Last Updated: 08/10/2019
Reducing the Burden of Malaria in HIV-Infected Pregnant Women and Their HIV-Exposed Children (PROMOTE-BC2)
Objectives
The investigators will test the hypothesis that for HIV-infected mothers and HIV-exposed infants, that enhanced versus standard malaria chemoprevention in HIV-infected pregnant women and their children will reduce the incidence of malaria among children from 0 to 24 months of age and improve the development of naturally acquired antimalarial immunity.
Birth cohort 2 study (BC-2) – This study enrolled 200 HIV infected pregnant women and randomized them to 2 different IPTp regimens. Infants born to these mothers were not followed up as originally planned because of a lack of malaria following the implementation of IRS in the study area.
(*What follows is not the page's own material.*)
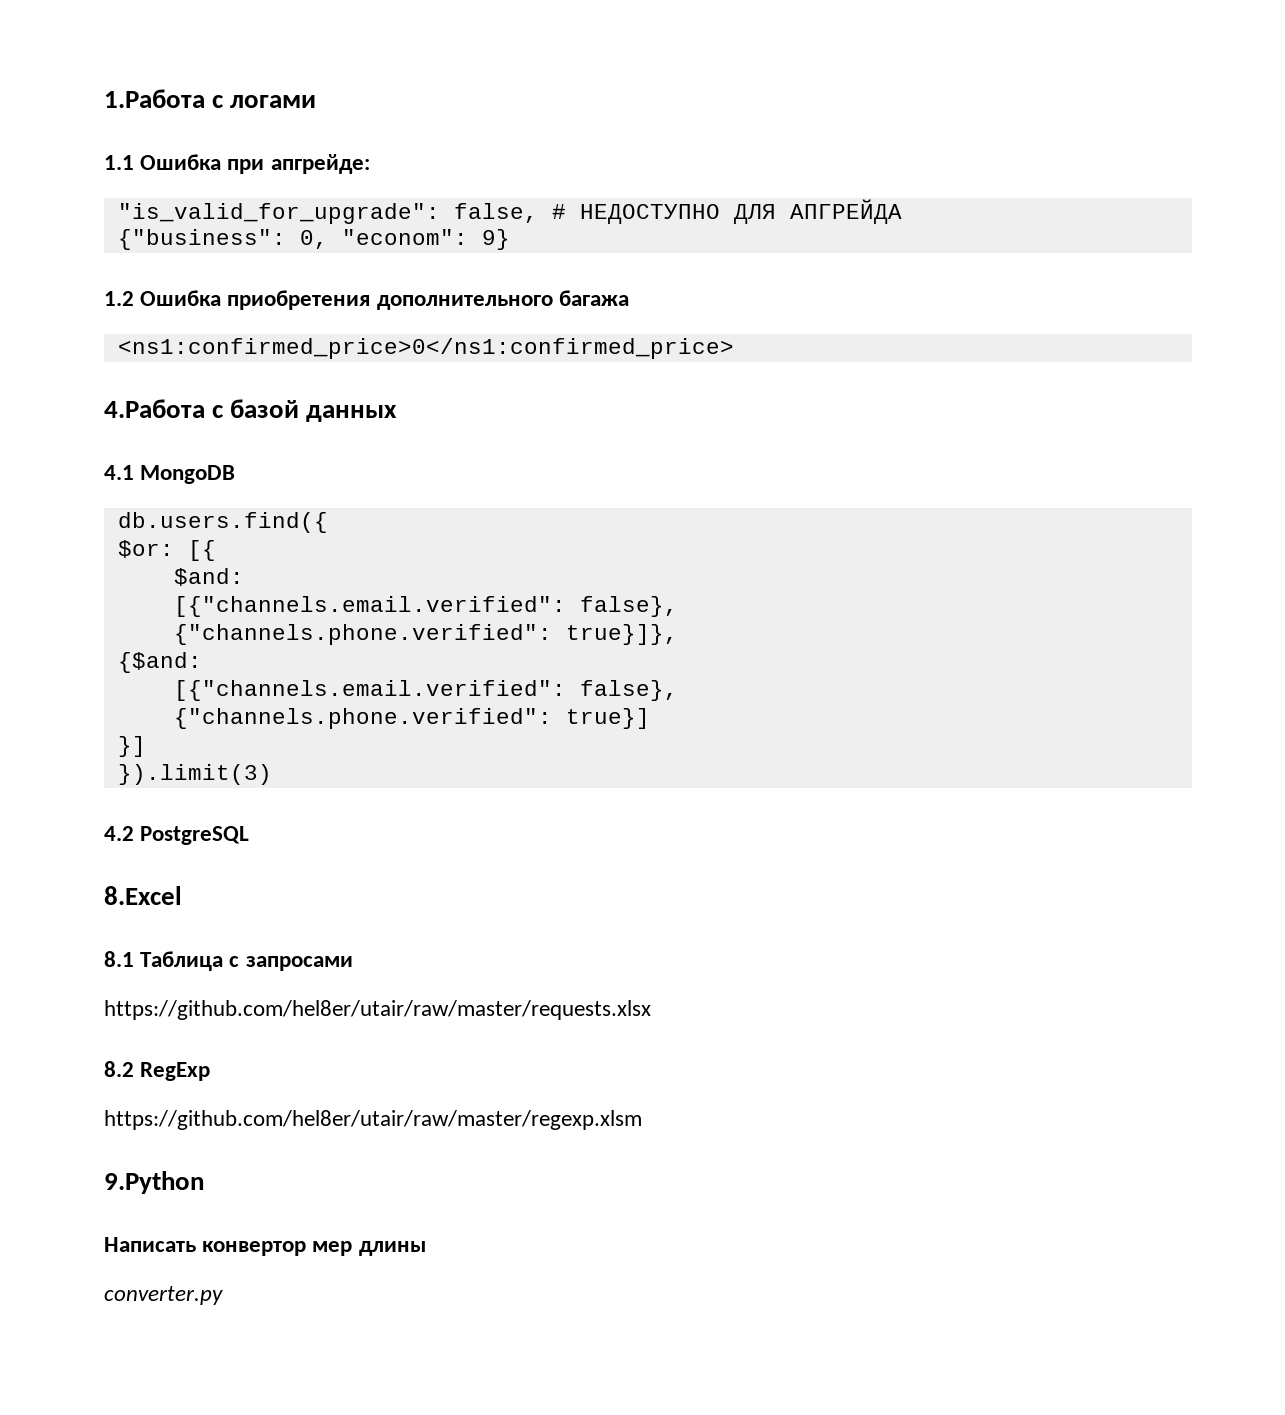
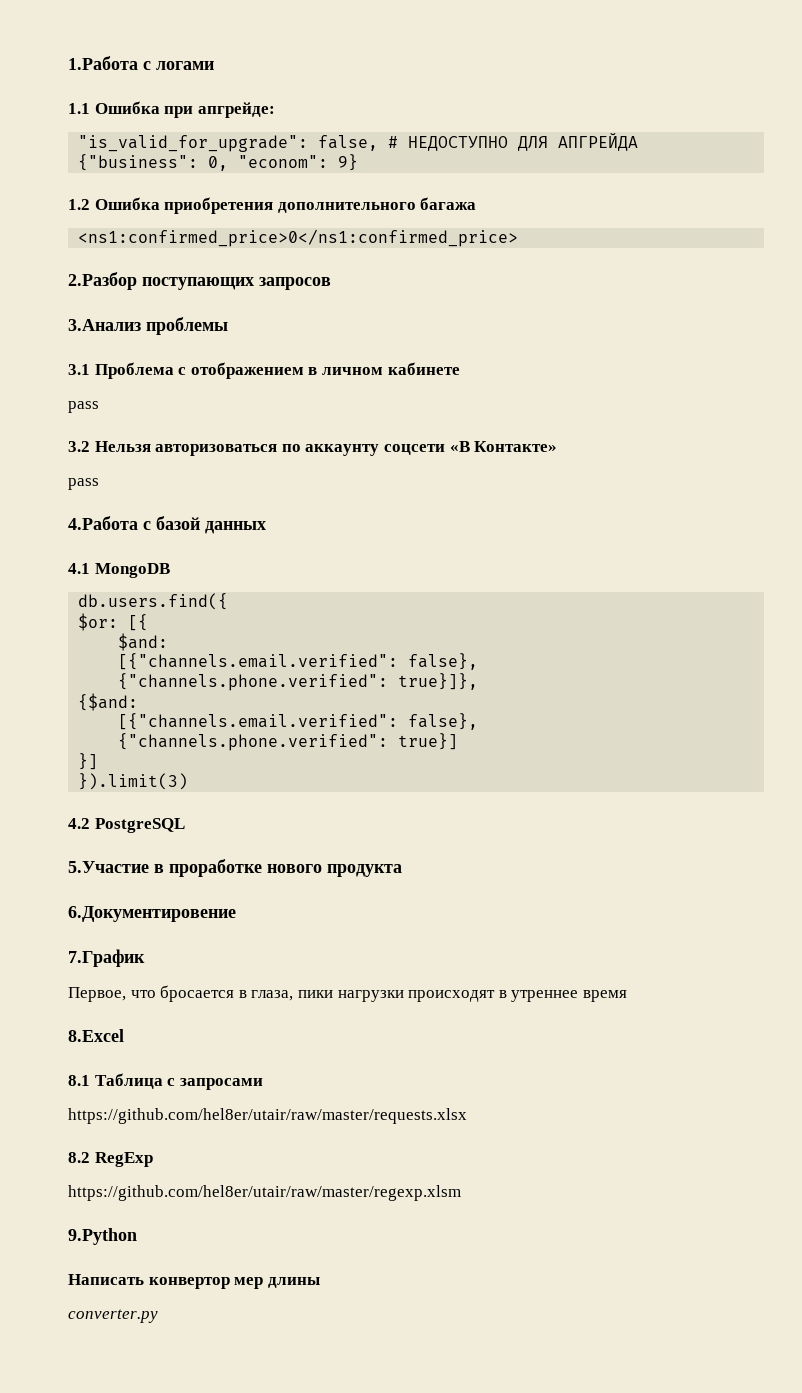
(734, 348) none -> [68,272,331,290] [68,317,228,335] [68,362,460,379] [68,401,99,413] [68,441,558,456] [68,478,99,490] // 2.Разбор поступающих запросов // 3.Анализ проблемы // 3.1 Проблема с отображением в личном кабинете // pass // 3.2 Нельзя авторизоваться по аккаунту соцсети «В Контакте» // pass
(250, 835) none -> [68,859,402,877] [68,906,236,922] [68,949,145,967] [68,985,627,1002] // 5.Участие в проработке нового продукта // 6.Документировение // 7.График // Первое, что бросается в глаза, пики нагрузки происходят в утреннее время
University of California San Francisco (UCSF), United States
ClinicalTrials.gov Identifier: NCT02282293
Study Phase: Phase 3
Allocation: Randomized
Intervention Model: Parallel Assignment
Masking: Quadruple (Participant, Care Provider, Investigator, Outcomes Assessor)
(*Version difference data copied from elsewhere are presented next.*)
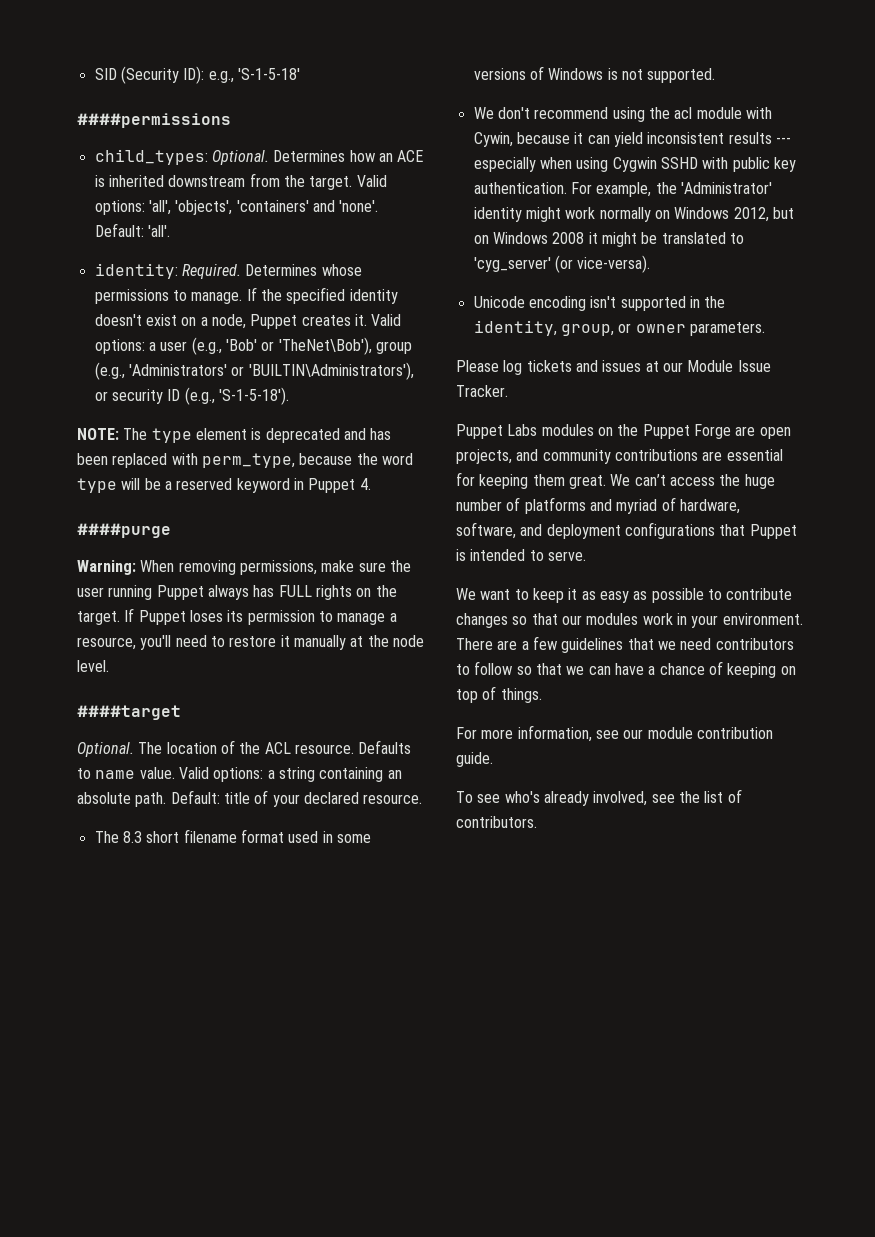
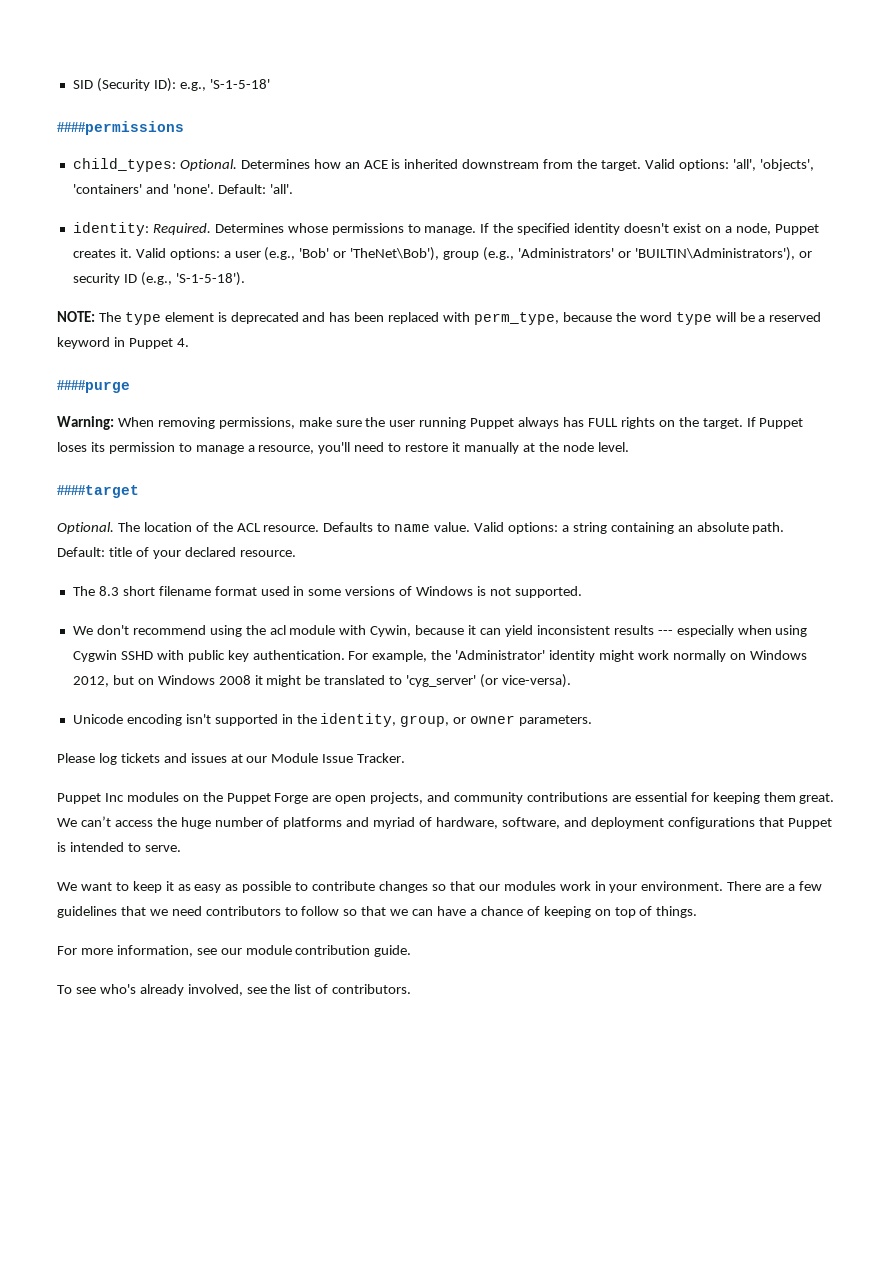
[507,424,538,436] Labs -> [104,793,124,802] Inc

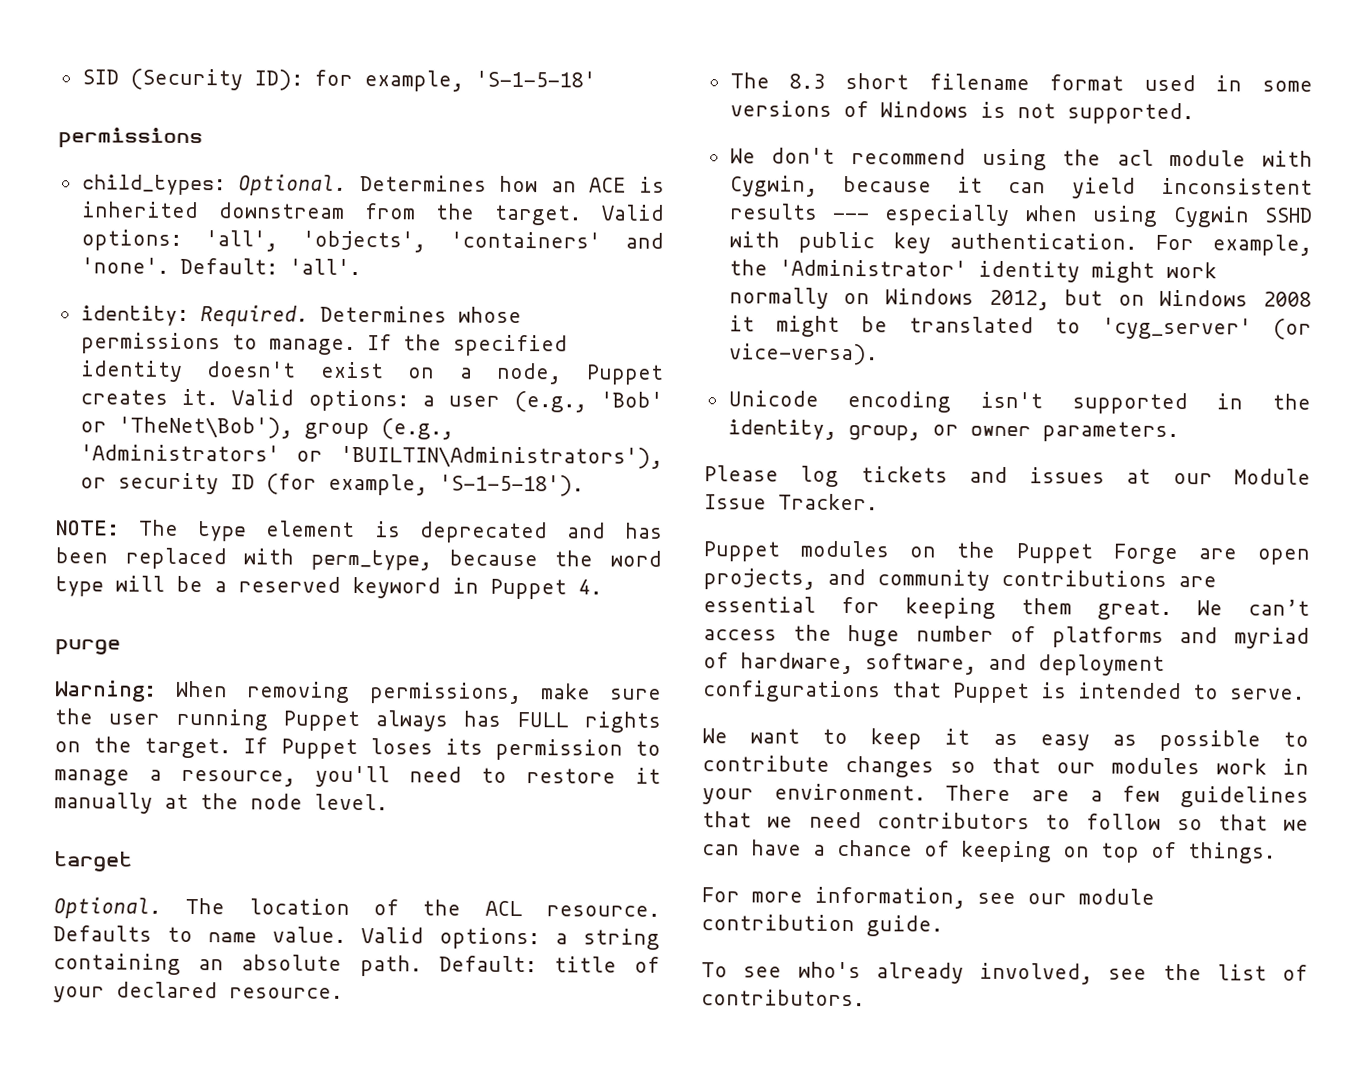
[179,82,206,91] e.g., -> [313,69,464,92] for example,
[57,121,184,135] ####permissions -> [58,127,203,149] permissions
[140,272,172,286] (e.g., -> [265,473,428,496] (for example,
[57,380,130,393] ####purge -> [55,639,121,655] purge
[57,485,139,498] ####target -> [53,851,133,872] target
[370,625,412,637] Cywin, -> [729,175,818,197] Cygwin,
[104,793,124,802] Inc -> (780, 551) none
Primary Purpose: Prevention
Methodology:
This is a double-blinded, randomized controlled trial of 200 HIV-infected pregnant women living in Tororo, Uganda, an area of high malaria transmission. HIV-infected pregnant women between 12 and 28 weeks gestation will be randomized to receive enhanced malaria chemoprevention with monthly dihydroartemisinin-piperaquine (DP) versus monthly DP placebo. Their HIV-exposed children will receive the same prevention regimen from 2 to 24 months of age to which the mothers were randomized. All women will receive daily trimethoprim-sulfamethoxazole (TS) throughout the study per Uganda Ministry of Health guidelines. Children will also receive daily TS from 6 weeks to 24 months of age. TS will be considered a study drug only in infants and children beginning 6 weeks after cessation of breastfeeding and upon exclusion of HIV infection. Women and their children will be followed for 36 months after delivery.